Kapanidis' Gene Machines group develops single-molecule fluorescence methods (including ALEX/FRET and super-resolution microscopy) to observe transcription and other gene-expression machinery in real time in bacteria and viruses, and leverages this toolkit to build ultrasensitive DNA-based biosensors for pathogen and antibiotic-resistance detection.
Kapitulnik combines cryogenic scanning-SQUID and Sagnac magneto-optic Kerr microscopy of unconventional and topological superconductors with high-precision torsion-balance experiments that test Newtonian gravity at short range and search for exotic spin-dependent forces, spanning table-top tests of fundamental physics and quantum materials characterization.
Studies compact objects (neutron stars, white dwarfs) via precision timing measurements and uses existing and new radio arrays to explore the time-domain radio sky.
Kapteyn (with Murnane) develops ultrafast lasers and high-harmonic-generation EUV/soft-X-ray sources enabling attosecond metrology and tabletop coherent diffractive/ptychographic imaging with nanoscale spatial and femtosecond temporal resolution for imaging materials and nanoscale dynamics. For context, this complements the established paradigm of NV-diamond ensemble magnetometry (Hahn-echo/DEER, nanoscale NMR, T1 relaxometry) operating near pT/βHz sensitivity.
Karenowska leads the Quantum Magnonics group, which develops low-temperature microwave magnonic circuits to probe magnon physics at the quantum level. Core experiments are conducted at millikelvin temperatures in a dilution refrigerator. Research foci include: (1) propagating magnon dynamics in YIG waveguides at mK temperatures β measuring spin-wave pulse propagation and characterising the low-temperature ferromagnetic resonance frequency shift; (2) magnon-phonon (phonon-to-magnon) interconversion via magnetoelastic coupling and symmetry breaking in YIG; (3) spin-cat state generation in ferromagnetic insulators β theoretical and experimental work toward macroscopic quantum superposition states of magnons; and (4) magnon spintronics β spin-charge interconversion in YIG/metal heterostructures. These systems are relevant for microwave quantum information processing and quantum-limited magnetic-frequency-band sensing.
Astroparticle physicist and long-time IceCube collaborator, working on high-energy neutrino detection instrumentation and analysis at the South Pole.
Jean-Philippe Karr's trapped-ions group at LKB performs precision spectroscopy of molecular ions (HD+, H2+) to test quantum electrodynamics and determine fundamental constants. Research: (1) laser spectroscopy of HD+ molecular ions in ion traps for proton-electron mass ratio determination; (2) tests of quantum electrodynamics in simple molecular systems; (3) search for physics beyond the standard model via precision measurement. Published in Physics (April 2026) on simplest molecules testing quantum theory.
Kasevich is a pioneer of light-pulse atom interferometry, building cold-atom sensors of rotation, acceleration, and gravity that rival or exceed classical inertial instruments, and precision tests of general relativity and searches for dark matter and gravitational waves via large-scale atom interferometers (including MAGIS-100).
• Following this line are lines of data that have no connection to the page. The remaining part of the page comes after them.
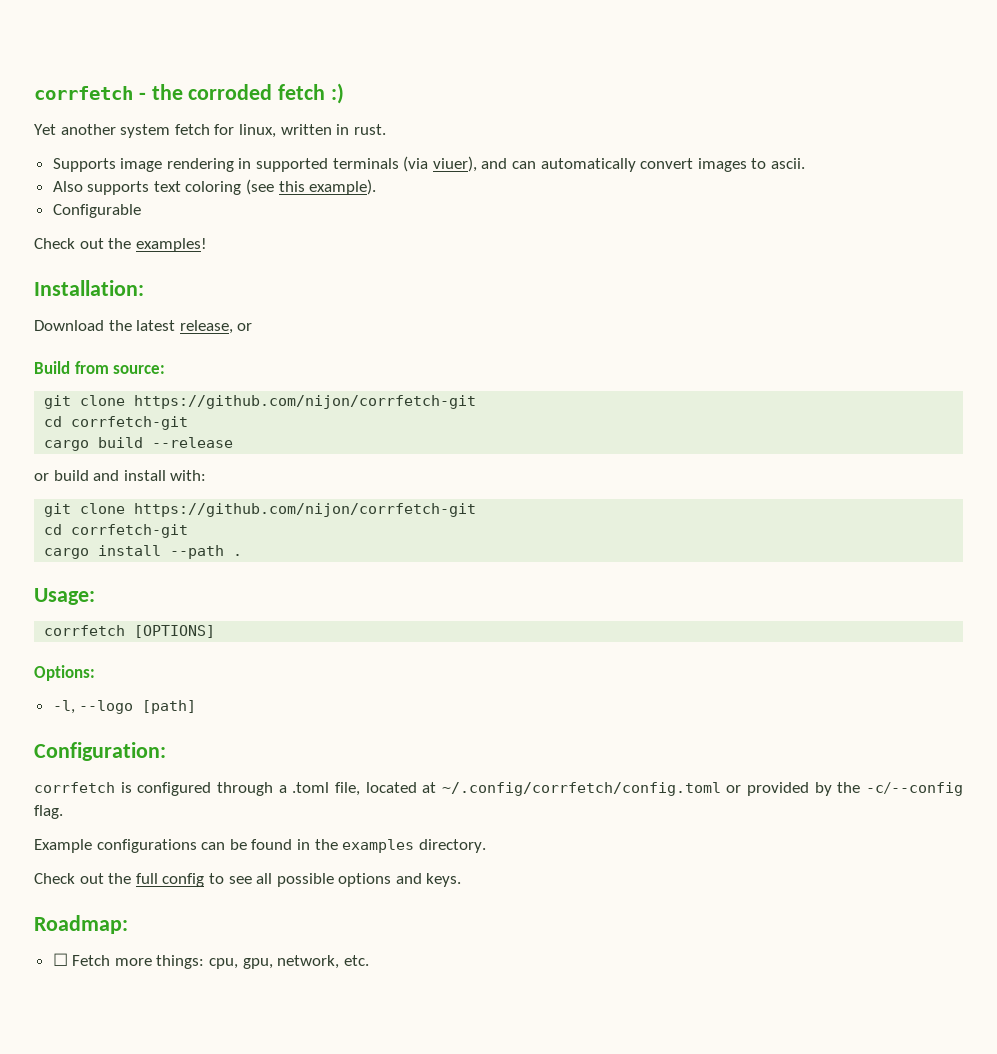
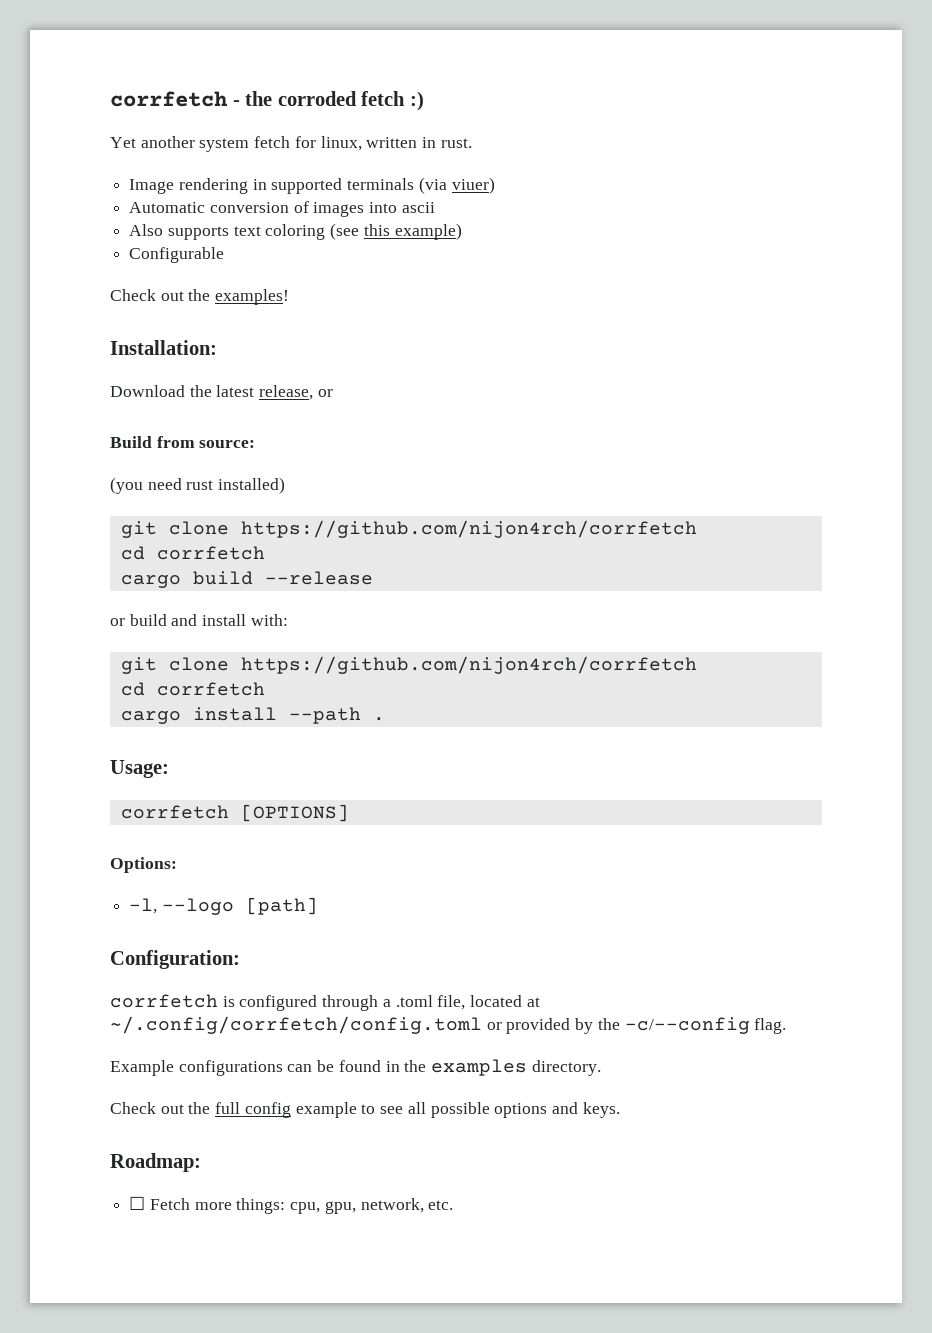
- Supports image rendering in supported terminals (via viuer), and can automatically convert images to ascii.
+ Image rendering in supported terminals (via viuer)
+ Automatic conversion of images into ascii
- Also supports text coloring (see this example).
+ Also supports text coloring (see this example)
  Build from source:
- git clone https://github.com/nijon/corrfetch-git
- cd corrfetch-git
+ (you need rust installed)
+ git clone https://github.com/nijon4rch/corrfetch
+ cd corrfetch
  or build and install with:
- git clone https://github.com/nijon/corrfetch-git
- cd corrfetch-git
+ git clone https://github.com/nijon4rch/corrfetch
+ cd corrfetch
- Check out the full config to see all possible options and keys.
+ Check out the full config example to see all possible options and keys.

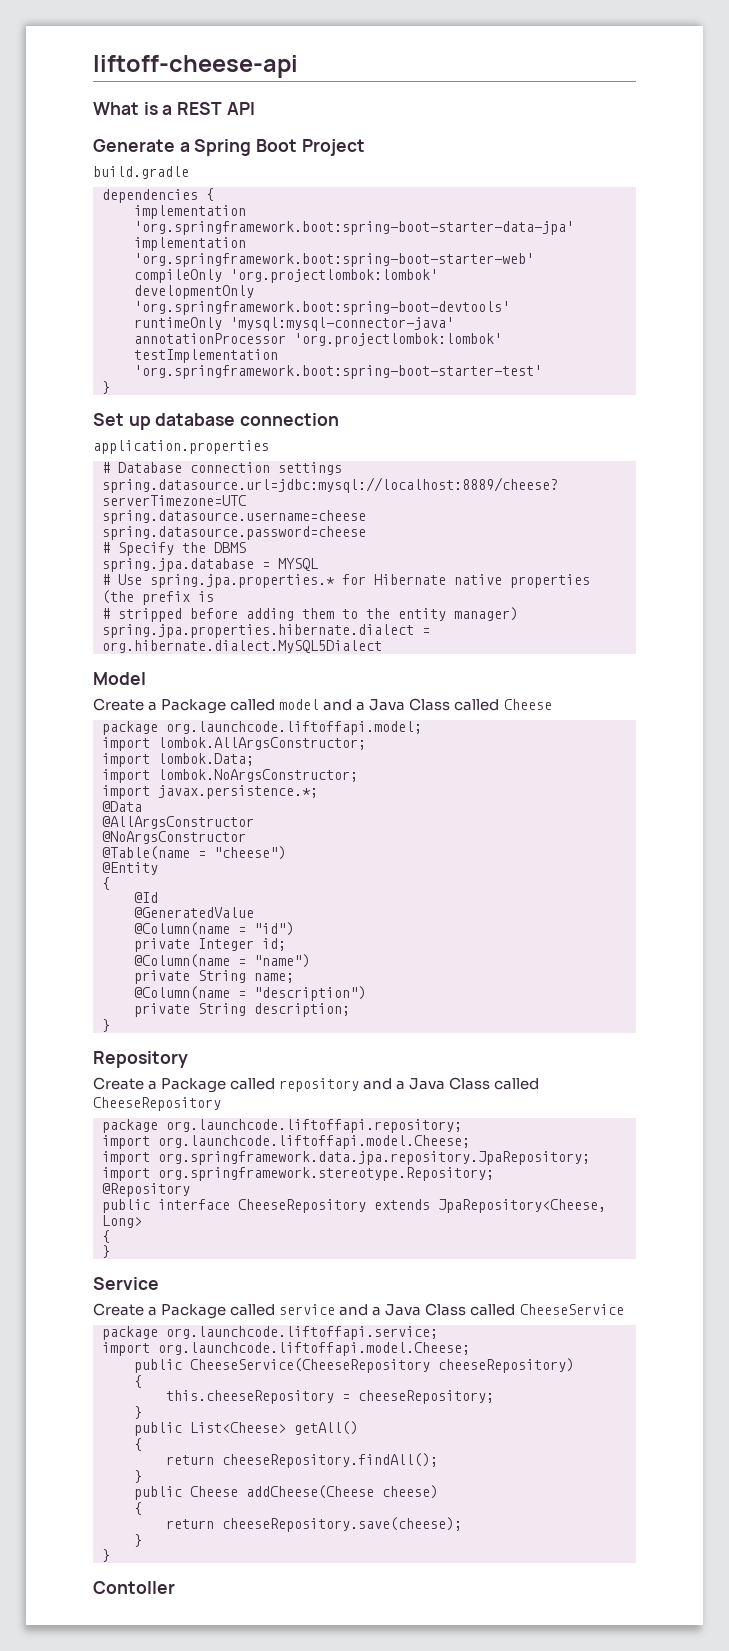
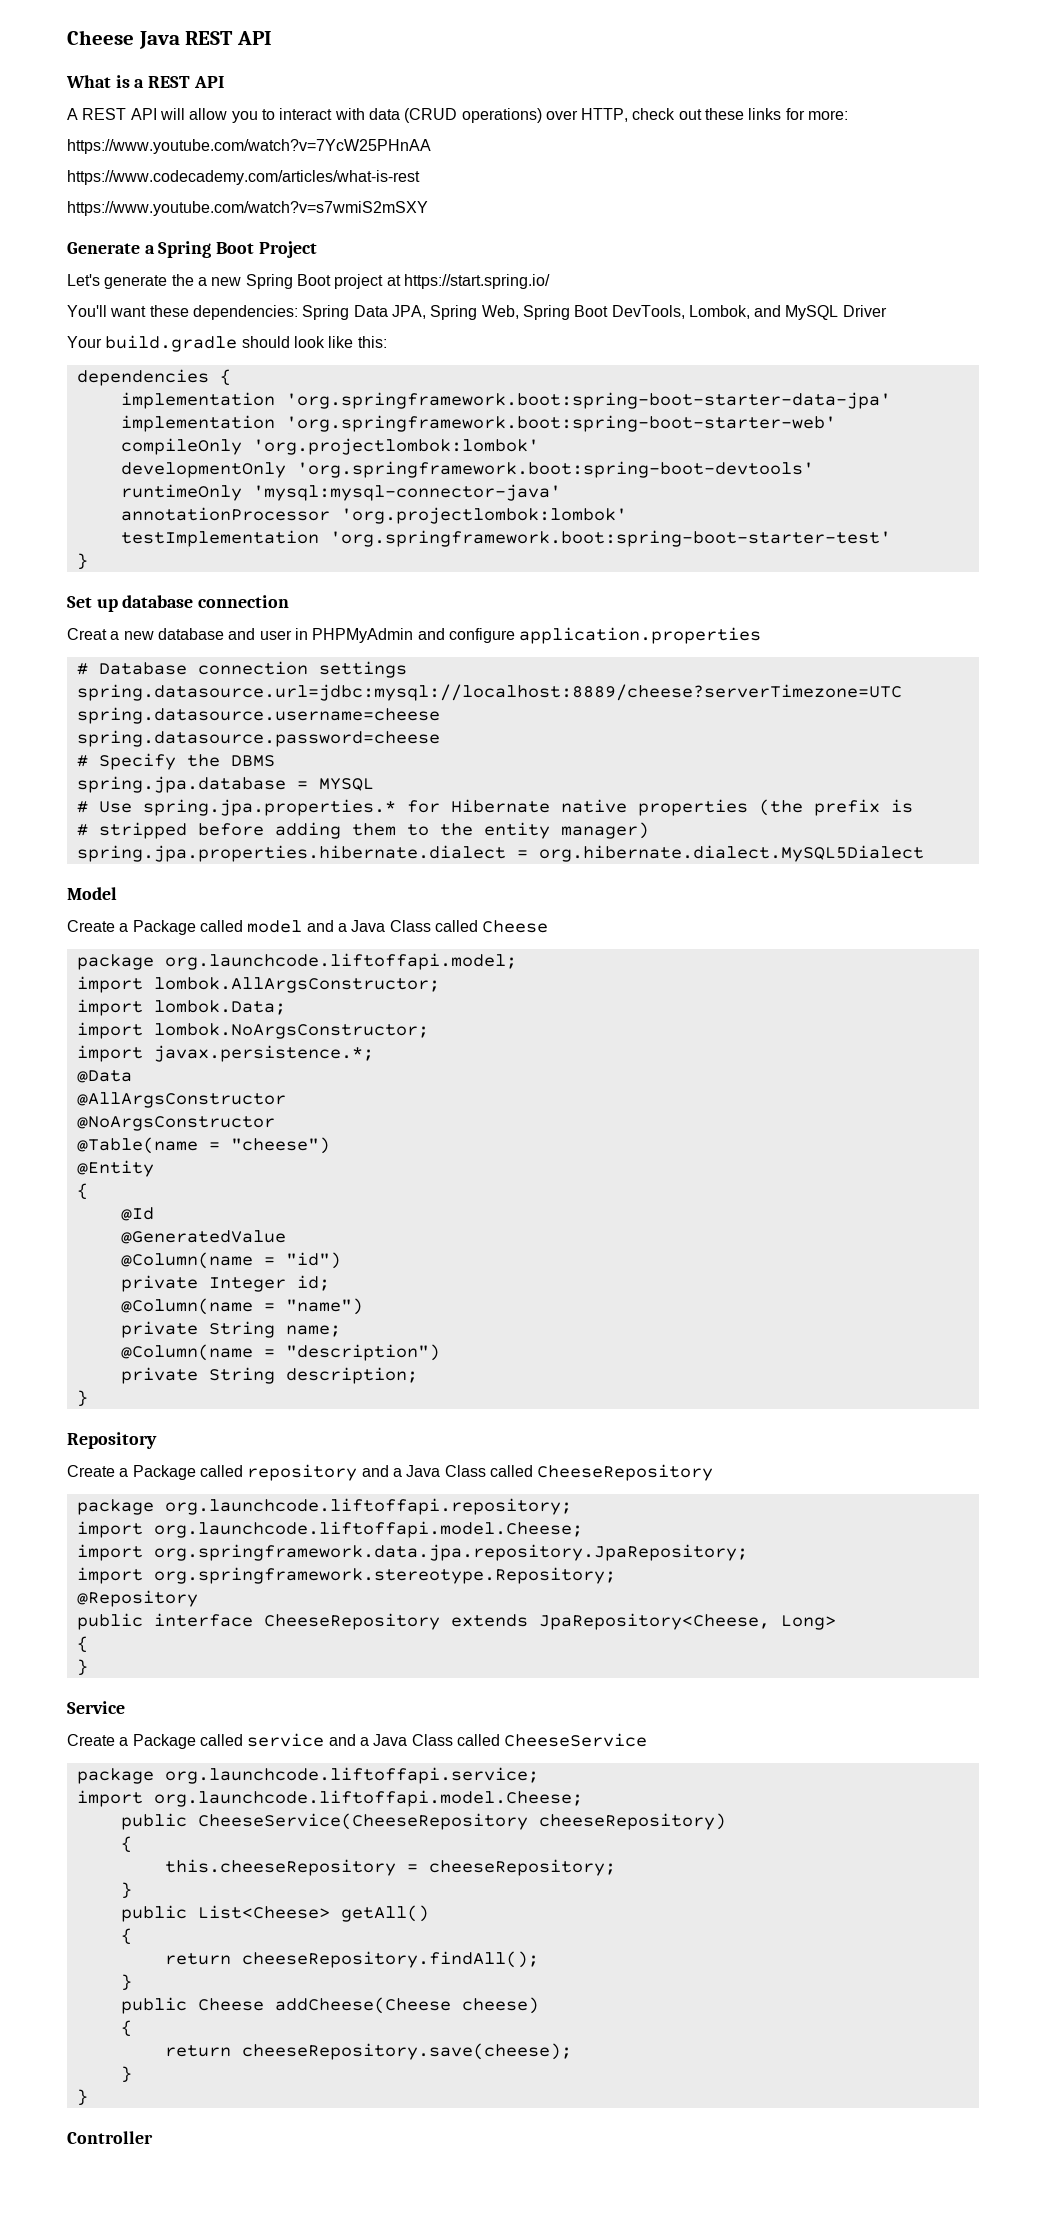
- liftoff-cheese-api
+ Cheese Java REST API
+ A REST API will allow you to interact with data (CRUD operations) over HTTP, check out these links for more:
+ https://www.youtube.com/watch?v=7YcW25PHnAA
+ https://www.codecademy.com/articles/what-is-rest
+ https://www.youtube.com/watch?v=s7wmiS2mSXY
- build.gradle
+ Let's generate the a new Spring Boot project at https://start.spring.io/
+ You'll want these dependencies: Spring Data JPA, Spring Web, Spring Boot DevTools, Lombok, and MySQL Driver
+ Your build.gradle should look like this:
- application.properties
+ Creat a new database and user in PHPMyAdmin and configure application.properties
- Contoller
+ Controller

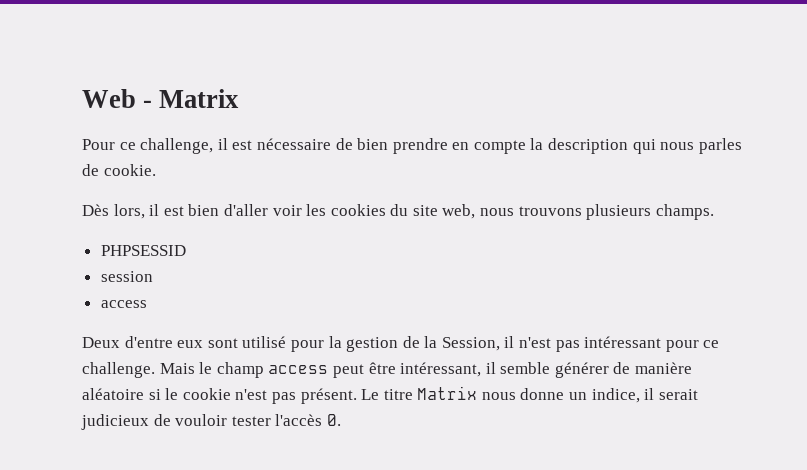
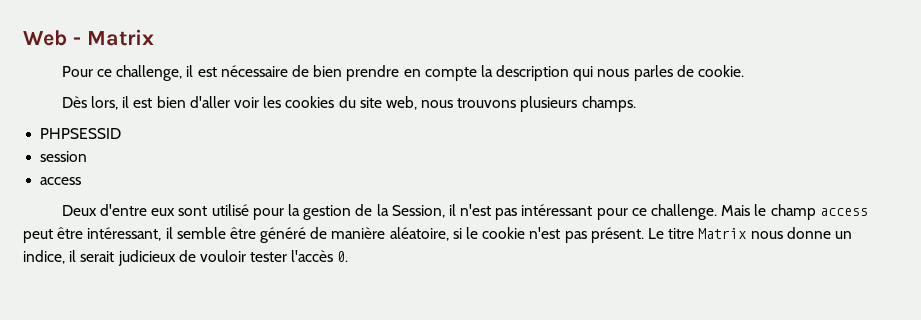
- Mais le champ access peut être intéressant, il semble générer de manière aléatoire si le cookie n'est pas présent.
+ Mais le champ access peut être intéressant, il semble être généré de manière aléatoire, si le cookie n'est pas présent.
His 2022 Nature paper demonstrated distributed quantum sensing with mode-entangled, spin-squeezed atomic states, extending entanglement-enhanced metrology to networks of separated sensors.
Kassal is the leading Australian theorist of quantum effects in light harvesting. He established the distinction between coherent processes and coherent states in photosynthesis β showing that under incoherent sunlight at steady state, wavelike motion per se does not enhance efficiency, while environment-assisted transport and supertransfer genuinely can β and has since developed a classification of the mechanisms by which coherence (excitonic, vibrational, or of the light field itself) can improve energy transport. He also pioneered quantum-computer algorithms for chemistry. A distinct and directly relevant thread is the theory of spectroscopy with non-classical light: what entangled or squeezed photons can reveal about molecular coherence that classical light cannot. Positioned against the established body of NV-ensemble quantum sensing work β DEER, nanoscale NMR and T1 relaxometry protocols operating at pT/sqrt(Hz) field sensitivity β his work is the theoretical counterpart to the quantum-biology ambitions of the NV community: where NV ensembles at pT/sqrt(Hz) try to detect the magnetic signatures of biological spin chemistry, Kassal asks what quantum coherence is actually doing in those systems and whether quantum light can interrogate it.
Kasthuri pioneered automated large-volume serial electron microscopy ('connectomics') to reconstruct complete synaptic wiring diagrams of the brain, and is now exploring synchrotron X-ray and photoemission electron microscopy (with the King lab) to remove imaging-speed bottlenecks and scale reconstructions toward whole-mouse and eventually human brains, comparing development, aging, and species differences. This is squarely the kind of resolution-pushing biological imaging the filter targets, achieving nanometer-scale synaptic resolution across cubic-millimeter-to-whole-brain volumes.